When Rangana Herath was run out with half an hour of the fourth day's play in Galle remaining, England’s long barren streak in overseas Test matches finally came to an end. And in some style.
This was not so much a victory over Sri Lanka as a demolition of the hosts on a ground where the tourists had never even got close on their four previous visits.
Propelled by breakthrough centuries from Ben Foakes and Keaton Jennings, and dynamic and disciplined spin bowling by Jack Leach, Moeen Ali and Adil Rashid, England produced their most complete performance on foreign soil for some considerable time.
It helped that Sri Lanka’s own bowling arsenal was massively underwhelming and their batsmen too prone to self-harm, but that should not detract from the quality of the away side’s performance and the importance of this win.
For Herath, the left-arm spinner who retires from Test cricket after this match, it was a limp end to a magnificent career.
Moeen Ali was excellent with the ball on Friday
The team that he leaves behind as he wanders back into the world of bank clerks and domestic cricket is a rapidly fading shadow of the iconic group with whom he enjoyed some of Sri Lankan cricket’s best years.
Mahela Jayawardene, Kumar Sangakkara and Co must have winced at their country’s surrender on Friday, in the wake of a giant target on a ground which has only ever seen one fourth-innings score of 300 in Tests.
Too many wickets came as a result of reckless shot selection, as Sri Lanka displayed the self-restraint of a toddler with free reign over the biscuit barrel. Too often, knowing they had to bat for two days to save the game, did their batsmen abdicate the responsibility of the situation.
England made the most of the opportunities they were afforded and, with two more Tests to come in quick succession, a rare series victory in Asia looks theirs for the taking.
The visitors were made to toil for much of the first hour of play on Friday, as Dimuth Karunaratne and Kaushal Silva consolidated.
Stokes spilled a fairly routine chance at slip off Moeen Ali and, at drinks, Sri Lanka would have been happy with the application their batsmen had shown. That quickly changed.
Silva played an ugly sweep, was rapped on the pad and wasted a review trying to overturn Jack Leach’s successful appeal for lbw and, not long after, Karunaratne came shimmying down the wicket at Moeen only to drill the ball back into the offspinner’s waiting grasp.
Two cheap and needless wickets piled the pressure back on the hosts.
Jack Leach was in good form
Dhananjaya de Silva and Kusal Mendis rebuilt and seemed set to take lunch unbeaten but, after Mendis allowed Joe Root to hurry through what should have been the final over before the interval, De Silva edged Stokes to the England captain at slip.
With seven wickets remaining and 10 hours still to bat, the home side needed to show some kind of staying power in the second session and, for a while, they did.

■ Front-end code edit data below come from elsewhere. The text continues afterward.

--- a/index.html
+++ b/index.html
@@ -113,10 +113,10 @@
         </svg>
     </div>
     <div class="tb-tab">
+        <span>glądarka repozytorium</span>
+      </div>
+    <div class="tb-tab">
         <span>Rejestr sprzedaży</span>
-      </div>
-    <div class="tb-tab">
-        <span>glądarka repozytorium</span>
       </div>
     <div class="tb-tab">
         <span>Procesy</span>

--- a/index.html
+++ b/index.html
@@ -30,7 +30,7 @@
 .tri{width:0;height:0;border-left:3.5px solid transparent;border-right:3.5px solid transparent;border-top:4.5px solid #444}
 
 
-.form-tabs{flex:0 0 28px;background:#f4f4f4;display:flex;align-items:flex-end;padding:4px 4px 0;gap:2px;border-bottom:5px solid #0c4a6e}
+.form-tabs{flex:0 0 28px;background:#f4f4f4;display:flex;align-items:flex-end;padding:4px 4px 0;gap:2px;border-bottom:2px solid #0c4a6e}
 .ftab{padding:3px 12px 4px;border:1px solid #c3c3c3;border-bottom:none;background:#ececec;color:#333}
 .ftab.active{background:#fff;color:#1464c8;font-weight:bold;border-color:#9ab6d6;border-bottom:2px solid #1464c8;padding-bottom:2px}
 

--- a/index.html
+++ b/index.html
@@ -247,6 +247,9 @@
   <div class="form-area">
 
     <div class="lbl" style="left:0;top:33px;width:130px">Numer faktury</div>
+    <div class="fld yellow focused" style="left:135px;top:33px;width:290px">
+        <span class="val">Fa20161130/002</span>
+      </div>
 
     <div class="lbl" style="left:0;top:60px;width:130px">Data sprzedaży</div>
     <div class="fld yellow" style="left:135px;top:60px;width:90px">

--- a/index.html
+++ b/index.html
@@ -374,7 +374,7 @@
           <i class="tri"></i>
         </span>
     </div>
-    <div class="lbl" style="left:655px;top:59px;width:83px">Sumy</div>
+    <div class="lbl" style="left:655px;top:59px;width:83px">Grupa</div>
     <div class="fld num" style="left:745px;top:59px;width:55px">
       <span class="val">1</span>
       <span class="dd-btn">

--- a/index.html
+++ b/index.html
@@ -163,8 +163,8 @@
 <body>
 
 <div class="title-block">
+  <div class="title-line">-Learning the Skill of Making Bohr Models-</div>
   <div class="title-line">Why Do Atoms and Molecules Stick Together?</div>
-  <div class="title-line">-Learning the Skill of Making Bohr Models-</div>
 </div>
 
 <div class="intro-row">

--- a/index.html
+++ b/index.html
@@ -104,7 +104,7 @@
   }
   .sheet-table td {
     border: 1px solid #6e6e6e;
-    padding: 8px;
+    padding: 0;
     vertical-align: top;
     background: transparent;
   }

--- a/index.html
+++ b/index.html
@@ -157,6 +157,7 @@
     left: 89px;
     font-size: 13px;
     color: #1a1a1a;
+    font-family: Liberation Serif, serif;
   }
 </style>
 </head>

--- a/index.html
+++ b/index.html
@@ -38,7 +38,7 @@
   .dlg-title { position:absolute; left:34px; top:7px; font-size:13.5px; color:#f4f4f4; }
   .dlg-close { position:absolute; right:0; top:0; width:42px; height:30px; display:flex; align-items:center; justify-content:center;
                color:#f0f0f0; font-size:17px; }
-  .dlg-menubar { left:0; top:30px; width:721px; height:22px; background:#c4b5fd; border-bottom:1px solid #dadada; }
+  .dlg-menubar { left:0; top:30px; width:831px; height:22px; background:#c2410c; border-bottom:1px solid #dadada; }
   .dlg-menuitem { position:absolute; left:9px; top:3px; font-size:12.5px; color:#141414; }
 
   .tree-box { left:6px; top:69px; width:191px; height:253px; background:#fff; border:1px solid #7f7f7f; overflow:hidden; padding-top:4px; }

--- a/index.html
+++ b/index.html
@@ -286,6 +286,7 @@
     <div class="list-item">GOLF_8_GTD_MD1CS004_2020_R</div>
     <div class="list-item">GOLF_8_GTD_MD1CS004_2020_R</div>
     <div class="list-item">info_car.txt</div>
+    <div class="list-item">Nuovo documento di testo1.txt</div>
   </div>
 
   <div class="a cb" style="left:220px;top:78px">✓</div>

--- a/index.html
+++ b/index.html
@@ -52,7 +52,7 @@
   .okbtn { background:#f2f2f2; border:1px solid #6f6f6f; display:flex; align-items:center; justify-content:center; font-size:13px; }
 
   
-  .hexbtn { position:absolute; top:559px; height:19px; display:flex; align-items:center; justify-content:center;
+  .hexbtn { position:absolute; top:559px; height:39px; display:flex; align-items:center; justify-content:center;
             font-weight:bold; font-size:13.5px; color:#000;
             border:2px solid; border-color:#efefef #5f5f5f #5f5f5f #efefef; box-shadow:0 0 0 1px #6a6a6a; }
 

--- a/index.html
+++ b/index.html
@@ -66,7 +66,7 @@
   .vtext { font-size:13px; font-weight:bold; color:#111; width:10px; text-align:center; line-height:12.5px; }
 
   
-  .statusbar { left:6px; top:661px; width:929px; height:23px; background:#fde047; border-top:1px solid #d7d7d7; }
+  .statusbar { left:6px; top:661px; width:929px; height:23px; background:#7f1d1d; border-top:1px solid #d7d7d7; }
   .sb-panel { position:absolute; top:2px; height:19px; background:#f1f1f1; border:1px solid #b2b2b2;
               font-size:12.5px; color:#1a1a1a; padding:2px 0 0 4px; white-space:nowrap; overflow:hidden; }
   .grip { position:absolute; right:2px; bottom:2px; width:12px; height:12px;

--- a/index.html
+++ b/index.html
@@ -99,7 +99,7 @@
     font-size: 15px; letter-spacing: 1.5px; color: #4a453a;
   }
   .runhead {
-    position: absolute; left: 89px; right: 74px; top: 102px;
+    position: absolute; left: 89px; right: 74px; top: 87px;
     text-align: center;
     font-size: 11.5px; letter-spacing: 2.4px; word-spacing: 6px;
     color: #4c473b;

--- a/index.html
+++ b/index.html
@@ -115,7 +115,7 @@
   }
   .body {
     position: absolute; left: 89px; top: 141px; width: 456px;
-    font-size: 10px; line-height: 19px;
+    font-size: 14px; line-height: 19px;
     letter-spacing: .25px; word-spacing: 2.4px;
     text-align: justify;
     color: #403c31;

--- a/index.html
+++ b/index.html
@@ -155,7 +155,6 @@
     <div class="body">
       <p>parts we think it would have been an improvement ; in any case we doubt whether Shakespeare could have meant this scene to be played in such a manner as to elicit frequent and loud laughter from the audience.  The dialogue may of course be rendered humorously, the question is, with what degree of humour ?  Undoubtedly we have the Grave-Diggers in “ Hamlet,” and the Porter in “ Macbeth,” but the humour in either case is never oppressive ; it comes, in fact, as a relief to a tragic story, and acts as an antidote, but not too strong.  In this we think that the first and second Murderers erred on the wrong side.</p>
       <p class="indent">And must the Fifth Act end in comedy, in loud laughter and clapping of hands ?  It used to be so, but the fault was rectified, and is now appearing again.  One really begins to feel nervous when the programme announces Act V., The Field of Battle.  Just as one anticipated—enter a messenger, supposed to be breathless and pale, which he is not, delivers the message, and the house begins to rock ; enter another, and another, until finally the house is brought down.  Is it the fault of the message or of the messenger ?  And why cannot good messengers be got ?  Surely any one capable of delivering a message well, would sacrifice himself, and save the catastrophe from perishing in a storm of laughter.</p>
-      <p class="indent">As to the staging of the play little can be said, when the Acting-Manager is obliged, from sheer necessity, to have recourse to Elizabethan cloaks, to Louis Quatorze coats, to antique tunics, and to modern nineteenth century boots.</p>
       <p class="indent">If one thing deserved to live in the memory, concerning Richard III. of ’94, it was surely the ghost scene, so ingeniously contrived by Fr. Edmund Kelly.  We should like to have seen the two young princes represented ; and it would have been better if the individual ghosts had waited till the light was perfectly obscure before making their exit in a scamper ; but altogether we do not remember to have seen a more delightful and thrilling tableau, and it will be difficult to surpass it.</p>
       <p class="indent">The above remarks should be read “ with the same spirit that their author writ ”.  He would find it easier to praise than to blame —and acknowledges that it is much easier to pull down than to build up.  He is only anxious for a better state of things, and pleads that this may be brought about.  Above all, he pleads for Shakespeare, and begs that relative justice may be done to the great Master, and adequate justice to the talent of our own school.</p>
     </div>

After half-an-hour of belligerence after lunch, however, Mendis and Angelo Mathews started to lose their patience.
The warning signs were there when Mathews pulled Stokes hard to Jimmy Anderson at midwicket, only for the England seamer to spill the chance, but Mendis failed to take heed.
Instead, the ball after depositing Leach down the ground for four, he attempted the same shot and only picked out Moeen at mid-off.
It was cricketing hari kari.
Dinesh Chandimal, already dropped by Foakes off a tough inside edge from Anderson, could only make one before he was undone by a savage delivery from Leach.
Pitching on leg stump and taking the top of off, a man with a fully functioning groin would have struggled to negate the 58 centimetres of turn. Chandimal, who has been hobbling about this Test since the first day, simply did not have the reach.
Niroshan Dickwella lost his wicket to the first ball after tea, caught superbly by Stokes low to his left off Moeen and Mathews, having completed his second half-century of the match just before the break, drove to Buttler at cover to leave Sri Lanka teetering.
Akila Dananjaya put on 32 with Perera before edging Moeen to Stokes, who held onto another smart catch off Rashid to get rid of Perera not long after.
That left Herath to wander to the crease for the final time in Tests. He finished, face down in the dirt, desperately trying to make his ground.
He couldn't. This week belongs to England.